Try it>
Repeat every entry word for word. Images do not belong in the copy.
--- Entries supplied Enclosed Below ---
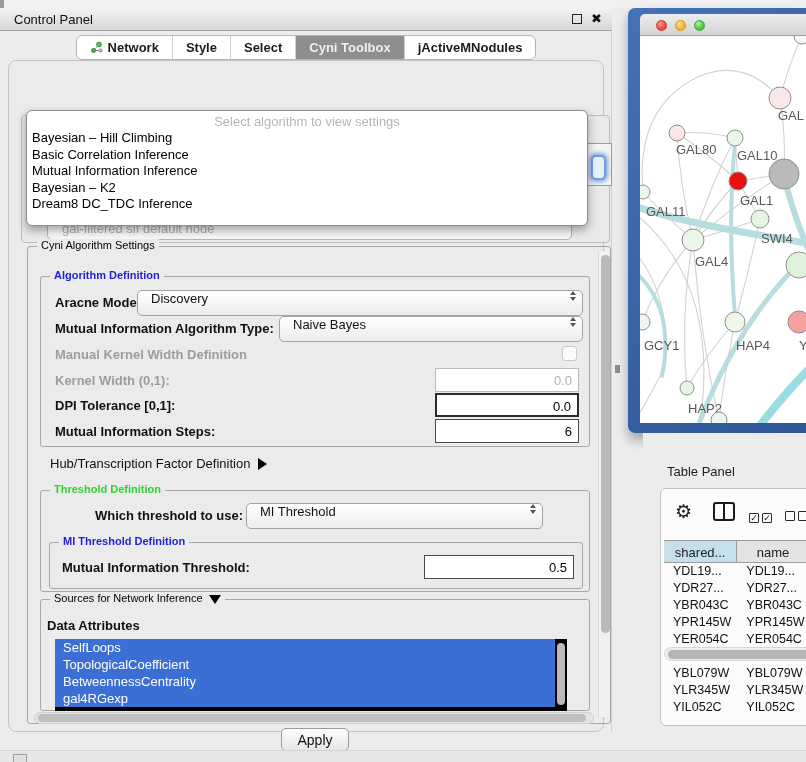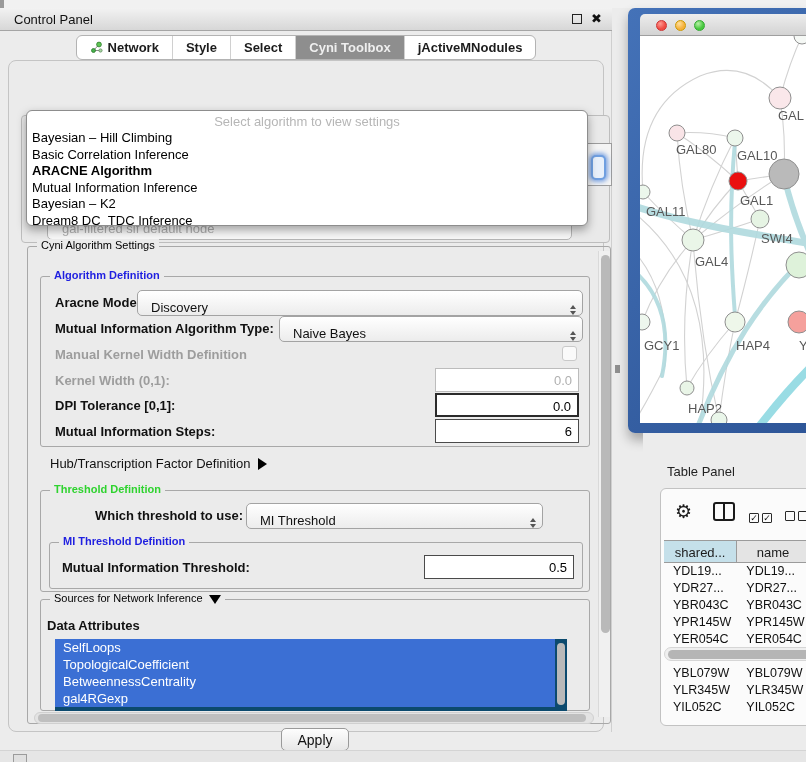--- a/index.html
+++ b/index.html
@@ -204,7 +204,6 @@
 
             <div class="algo-item"><span>Basic Correlation Inference</span></div>
 
-            <div class="algo-item bold"><span>ARACNE Algorithm</span></div>
 
             <div class="algo-item"><span>Mutual Information Inference</span></div>
 

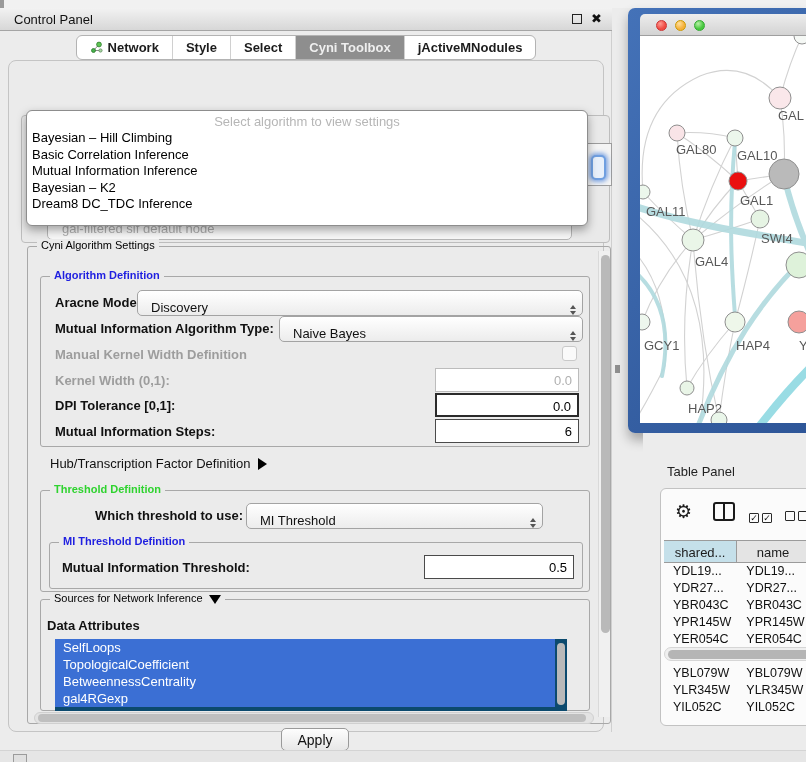--- a/index.html
+++ b/index.html
@@ -67,7 +67,7 @@
   .lbl.dis { color:#9d9d9d; font-weight:700; }
 
   .combo { position:absolute; height:26px; border:1px solid #a3a3a3; border-radius:5px;
-           background:linear-gradient(#ffffff,#ececec); display:flex; align-items:flex-end; }
+           background:linear-gradient(#ffffff,#ececec); display:flex; align-items:flex-start; }
   .combo-text { flex:1; font-size:13px; color:#111; padding-left:13px; white-space:nowrap; overflow:hidden; }
   .combo-arrows { width:18px; display:flex; flex-direction:column; align-items:center; gap:2px; }
   .arr-up { width:0; height:0; border-left:3.5px solid transparent; border-right:3.5px solid transparent; border-bottom:4.5px solid #555; }

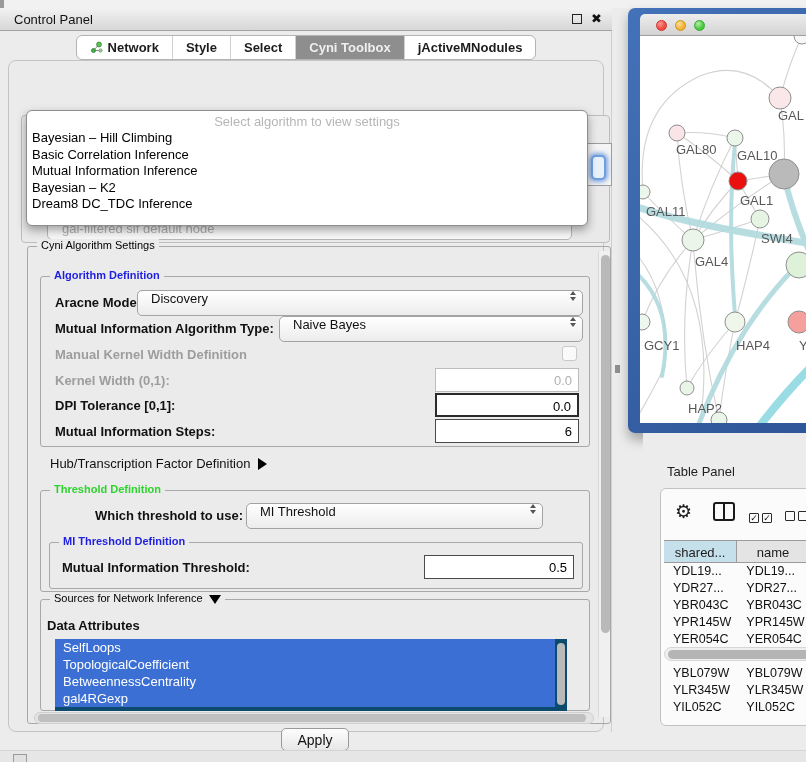--- a/index.html
+++ b/index.html
@@ -88,7 +88,7 @@
   #mithr-group { left:8px; top:51px; width:534px; height:47px; }
   #sources-group { left:12px; top:352px; width:550px; height:112px; }
 
-  .attr-list { position:absolute; left:14px; top:39px; width:512px; height:72px; background:#0c4a6e; overflow:hidden; }
+  .attr-list { position:absolute; left:14px; top:39px; width:512px; height:72px; background:#000000; overflow:hidden; }
   .attr-row { height:17px; background:#3b6fd4; color:#fff; font-size:13px; padding-left:8px; line-height:17px; width:500px; white-space:nowrap; }
   .attr-scroll { position:absolute; right:2px; top:4px; width:8px; height:62px; background:#b9b9b9; border-radius:4px; }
--- End of Enclosed Entries supplied ---
Exercise response>
--- a/index.html
+++ b/index.html
@@ -204,7 +204,6 @@
 
             <div class="algo-item"><span>Basic Correlation Inference</span></div>
 
-            <div class="algo-item bold"><span>ARACNE Algorithm</span></div>
 
             <div class="algo-item"><span>Mutual Information Inference</span></div>
 

--- a/index.html
+++ b/index.html
@@ -67,7 +67,7 @@
   .lbl.dis { color:#9d9d9d; font-weight:700; }
 
   .combo { position:absolute; height:26px; border:1px solid #a3a3a3; border-radius:5px;
-           background:linear-gradient(#ffffff,#ececec); display:flex; align-items:flex-end; }
+           background:linear-gradient(#ffffff,#ececec); display:flex; align-items:flex-start; }
   .combo-text { flex:1; font-size:13px; color:#111; padding-left:13px; white-space:nowrap; overflow:hidden; }
   .combo-arrows { width:18px; display:flex; flex-direction:column; align-items:center; gap:2px; }
   .arr-up { width:0; height:0; border-left:3.5px solid transparent; border-right:3.5px solid transparent; border-bottom:4.5px solid #555; }

--- a/index.html
+++ b/index.html
@@ -88,7 +88,7 @@
   #mithr-group { left:8px; top:51px; width:534px; height:47px; }
   #sources-group { left:12px; top:352px; width:550px; height:112px; }
 
-  .attr-list { position:absolute; left:14px; top:39px; width:512px; height:72px; background:#0c4a6e; overflow:hidden; }
+  .attr-list { position:absolute; left:14px; top:39px; width:512px; height:72px; background:#000000; overflow:hidden; }
   .attr-row { height:17px; background:#3b6fd4; color:#fff; font-size:13px; padding-left:8px; line-height:17px; width:500px; white-space:nowrap; }
   .attr-scroll { position:absolute; right:2px; top:4px; width:8px; height:62px; background:#b9b9b9; border-radius:4px; }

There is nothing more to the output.